Firstly, the cooling schedule is now defined as

\[T_{q_v}^V (t) = \frac{2^{q_v-1}-1}{(1+t)^{q_v-1}-1}\]
\[T_{new}(t) = T_0\ T_{q_v}^V (t)\]

where $T_0$ is the initial temperature.

Then we have the neighbor sampling distribution defined as

\[g_{q_v}(\Delta x) = \left(\frac{q_{v}-1}{\pi}\right)^{D/2} \frac{\Gamma\left(\frac{1}{q_{v}-1}+\frac{D-1}{2}\right)}{\Gamma\left(\frac{1}{q_{v}-1}-\frac{1}{2}\right)} \frac{[T_{q_v}^V (t)]^{-\frac{D}{3-q_v}}}{\left(1+(q_v-1)\frac{(\Delta x)^2}{[T_{q_v}^V (t)]^{\frac{2}{3-q_v}}}\right)^{\frac{1}{q_V+1}+\frac{D-1}{2}}} \\ \forall D, \forall q_V\]

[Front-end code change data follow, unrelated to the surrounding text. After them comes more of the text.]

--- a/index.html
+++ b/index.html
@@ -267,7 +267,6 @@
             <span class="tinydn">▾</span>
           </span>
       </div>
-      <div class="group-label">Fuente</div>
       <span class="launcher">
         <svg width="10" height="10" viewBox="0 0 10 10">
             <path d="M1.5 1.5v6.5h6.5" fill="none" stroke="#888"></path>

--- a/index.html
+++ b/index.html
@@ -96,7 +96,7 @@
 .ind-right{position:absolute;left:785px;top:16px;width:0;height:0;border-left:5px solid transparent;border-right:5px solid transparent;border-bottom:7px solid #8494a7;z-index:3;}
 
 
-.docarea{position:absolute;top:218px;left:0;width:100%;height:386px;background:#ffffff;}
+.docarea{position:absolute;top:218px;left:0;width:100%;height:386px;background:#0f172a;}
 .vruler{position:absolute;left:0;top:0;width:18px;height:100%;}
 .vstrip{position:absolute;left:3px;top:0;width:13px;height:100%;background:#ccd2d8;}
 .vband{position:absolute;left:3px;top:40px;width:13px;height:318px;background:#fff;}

where $\Delta x = x_{sol} - x_{old}$, and $\Gamma$ denotes the Gamma function. As you can see, this distribution is very complicated, but in the original paper [2] Tsallis & Stariolo provide an algorithm where they approximate this distribution as a Lévy distribution. This algorithm is provided in the paper and it's the one used in this implementation.

With this, we update the neighbor solution as before $x_{sol} = x_{old} + g_{q_v}(\Delta x)$ and then we employ the Metropolis-Hastings algorithm.

Lastly, an important case is when $q_A < 0$ because the update rule is now undetermined, so we employ the following update rule

\[P_{q_a}(x_{sol} \leftarrow x_{old}) = 1 \qquad f(x_{sol}) < f(x_{old}) \\ P_{q_a}(x_{sol} \leftarrow x_{old}) = [1+(q_a-1)\Delta / T_{new}(t)]^{-1} \qquad f(x_{sol}) \geq f(x_{old})\]

which means that we always reject the solution $x_{sol}$ whenever the proposition $[1+(q_a-1)\Delta / T_{new}(t)] < 0$ is true.

References

  • 1Eberhart, R. C., & Shi, Y. (2000, July). Comparing inertia weights and constriction factors in particle swarm optimization. In Proceedings of the 2000 congress on evolutionary computation. CEC00 (Cat. No. 00TH8512) (Vol. 1, pp. 84-88). IEEE.
  • 2C. Tsallis and D. A. Stariolo, “Generalized Simulated Annealing,” Physica A: Statistical Mechanics and its Applications, vol. 233, no. 1–2, pp. 395–406, Nov. 1996, doi: 10.1016/S0378-4371(96)00271-3.
  • 3Szu, H., & Hartley, R. (1987). Fast simulated annealing. Physics letters A, 122(3-4), 157-162.
  • 4C. Tsallis, “Possible generalization of Boltzmann-Gibbs statistics,” J Stat Phys, vol. 52, no. 1, pp. 479–487, Jul. 1988, doi: 10.1007/BF01016429.